-- Opening Marker --
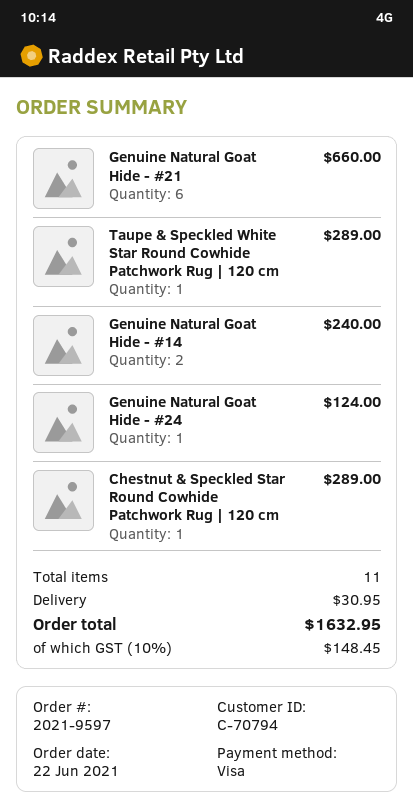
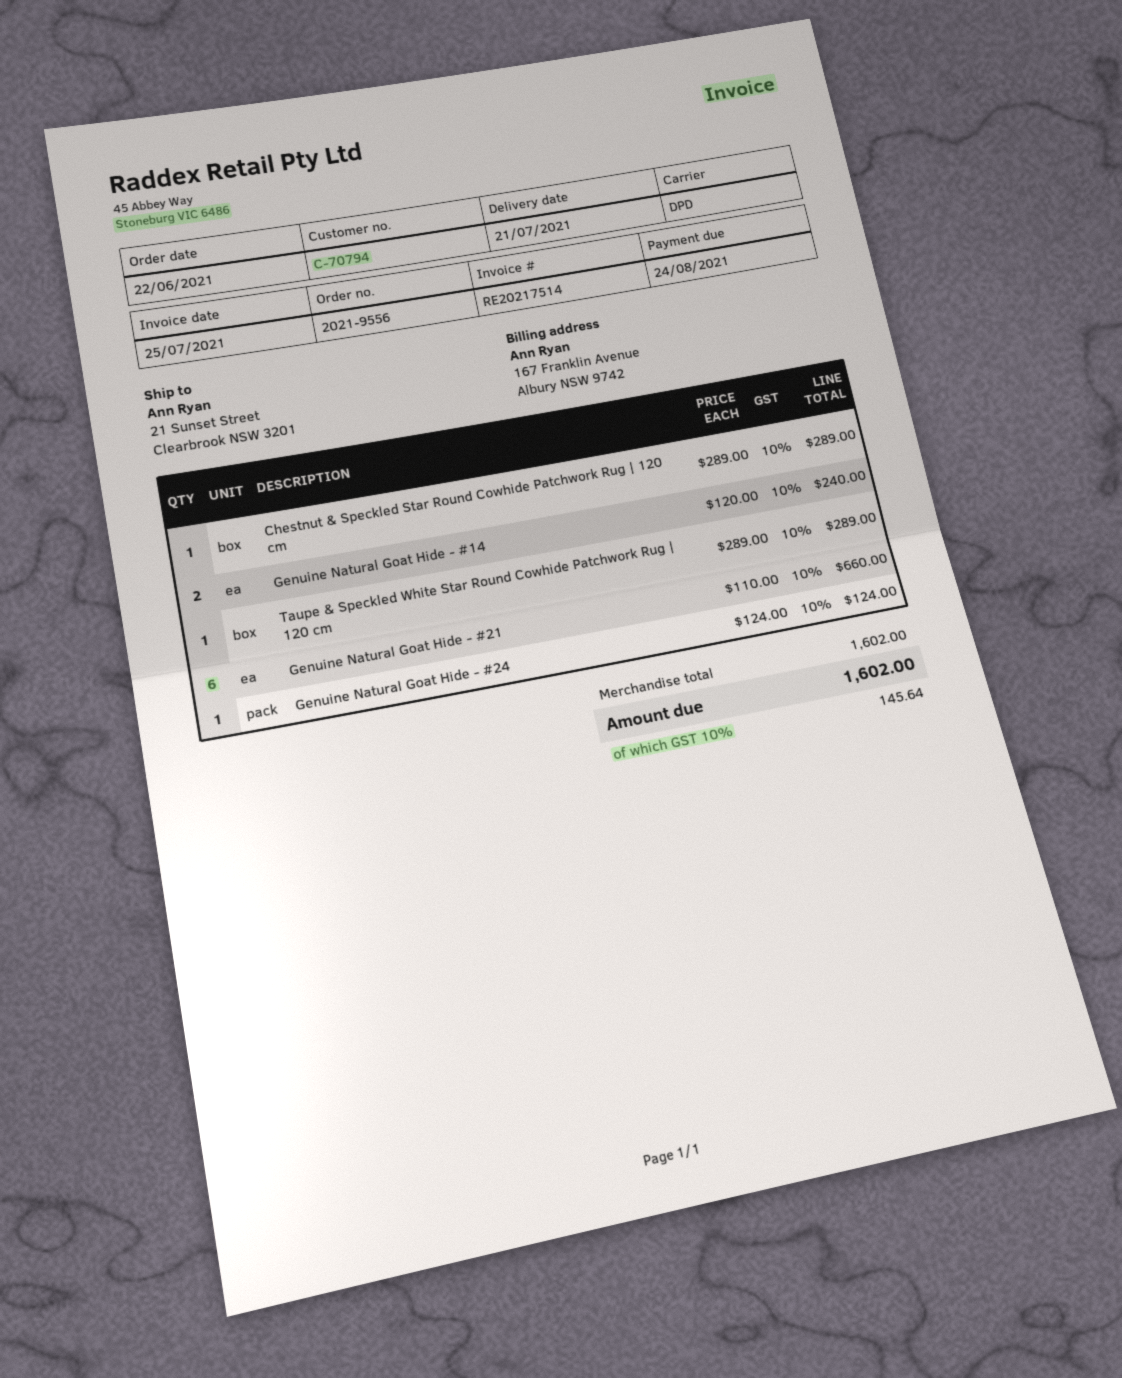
order number: 2021-9597 -> 2021-9556
shipping: 30.95 -> none
tax: 10% = 148.45 -> 10% = 145.64
total: 1632.95 -> 1602.00

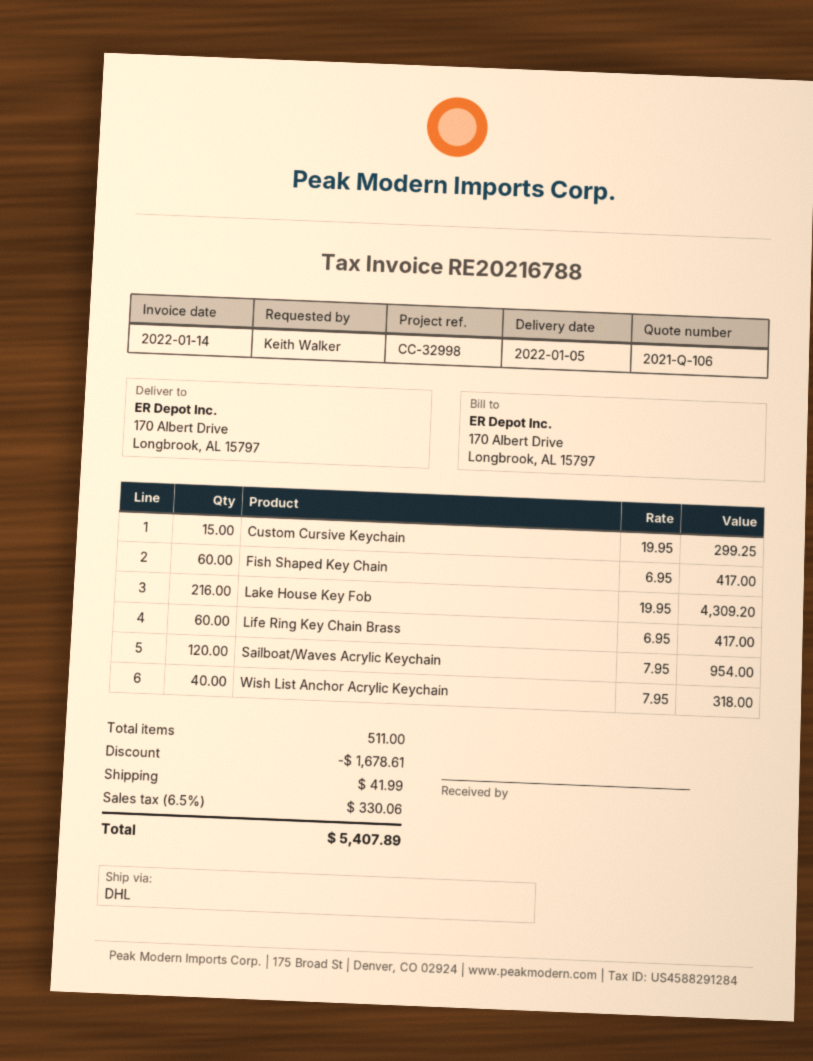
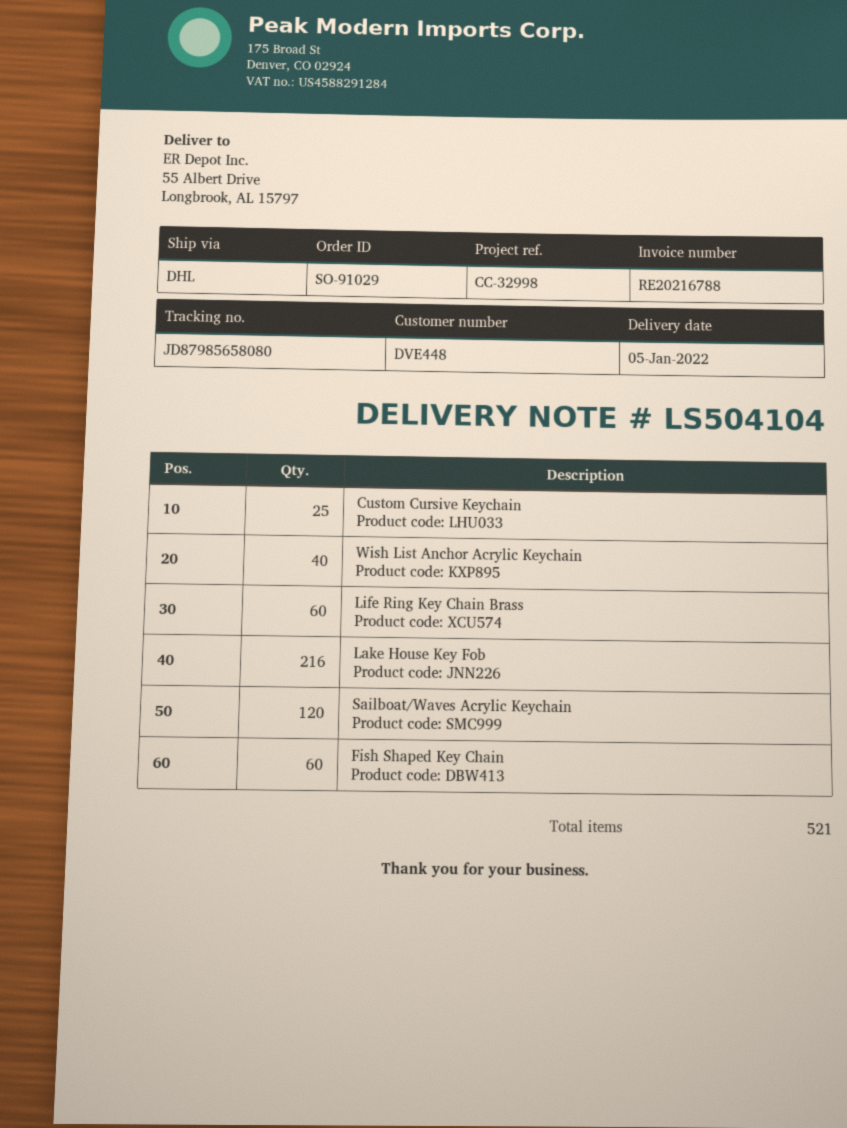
ship to: 170 Albert Drive, Longbrook, AL 15797 -> 55 Albert Drive, Longbrook, AL 15797
Custom Cursive Keychain: 15 -> 25
total quantity: 511 -> 521

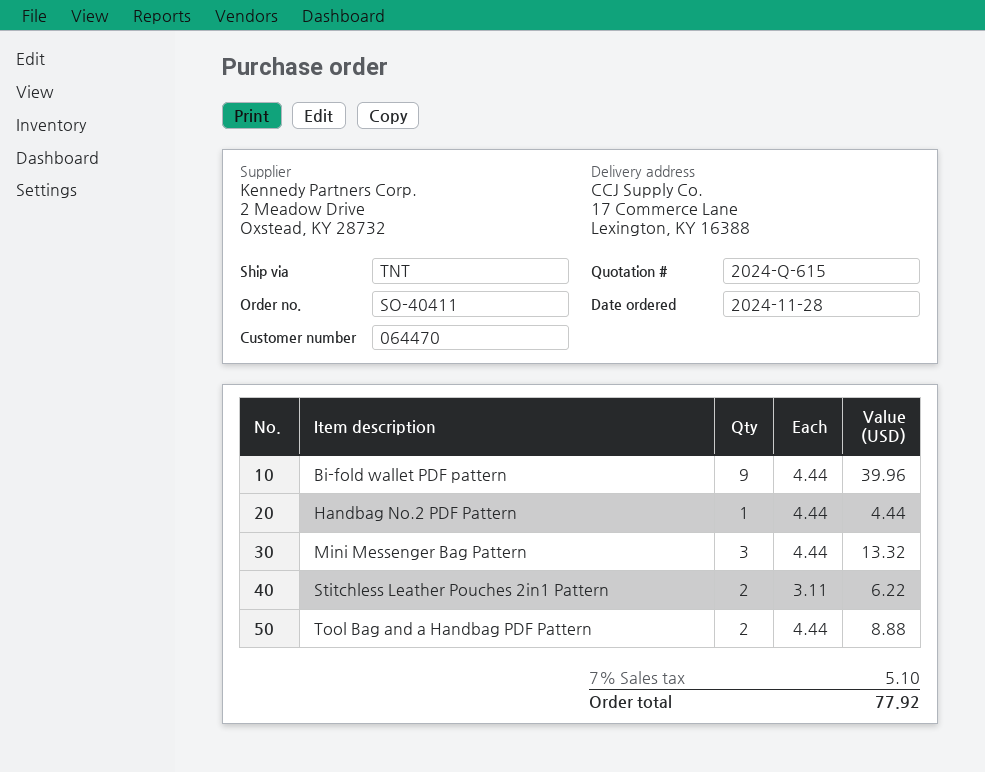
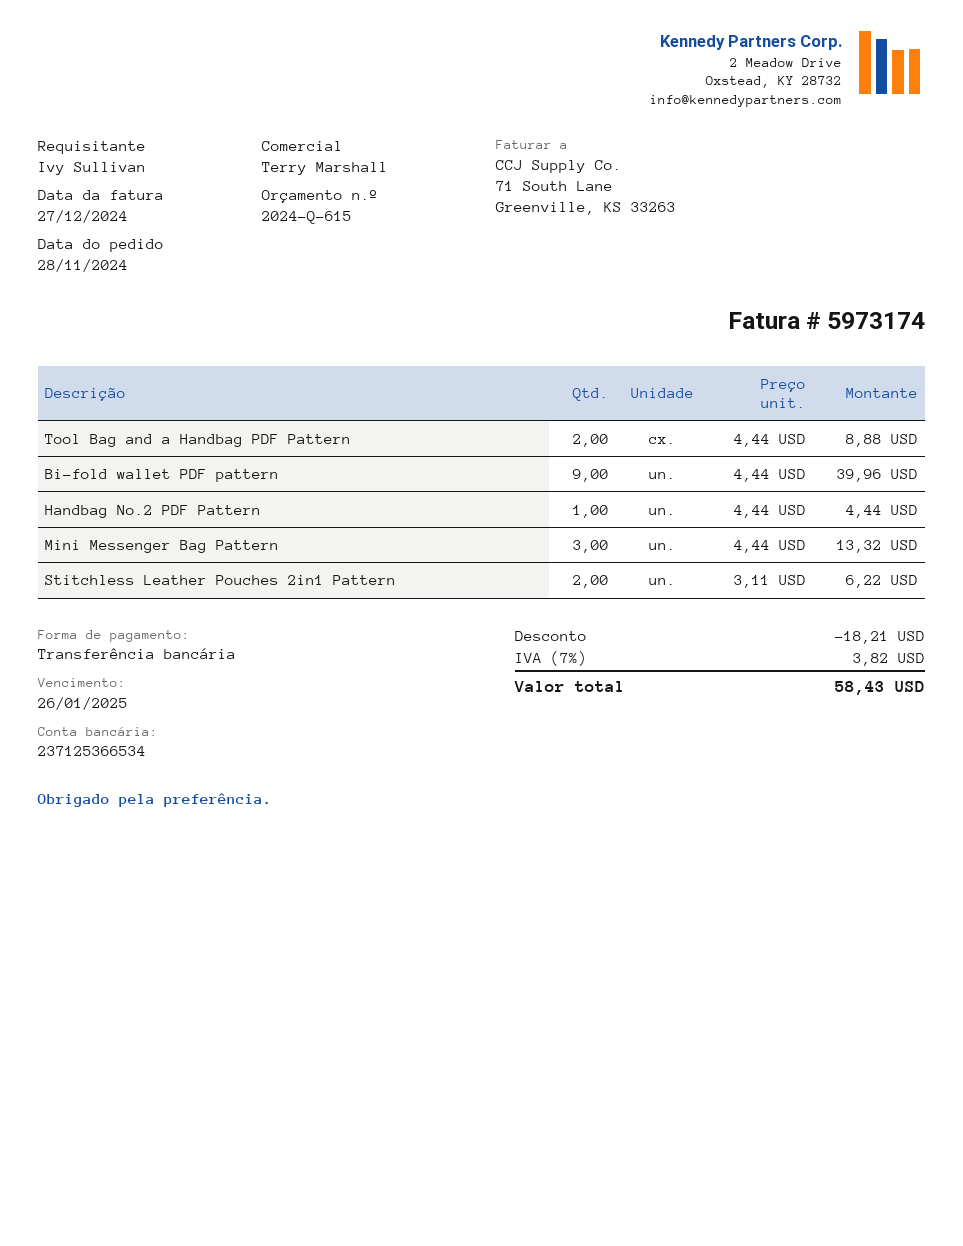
discount: none -> 18.21
tax: 7% = 5.10 -> 7% = 3.82
total: 77.92 -> 58.43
-- Closing Marker --
### Problem to solve
Transcribe only the lines between the line containing "total quantity: 511 -> 521" and the final line of the listing, inclusive, exactly as they appear; no pictures are to be included.

### Exercise response
total quantity: 511 -> 521

discount: none -> 18.21
tax: 7% = 5.10 -> 7% = 3.82
total: 77.92 -> 58.43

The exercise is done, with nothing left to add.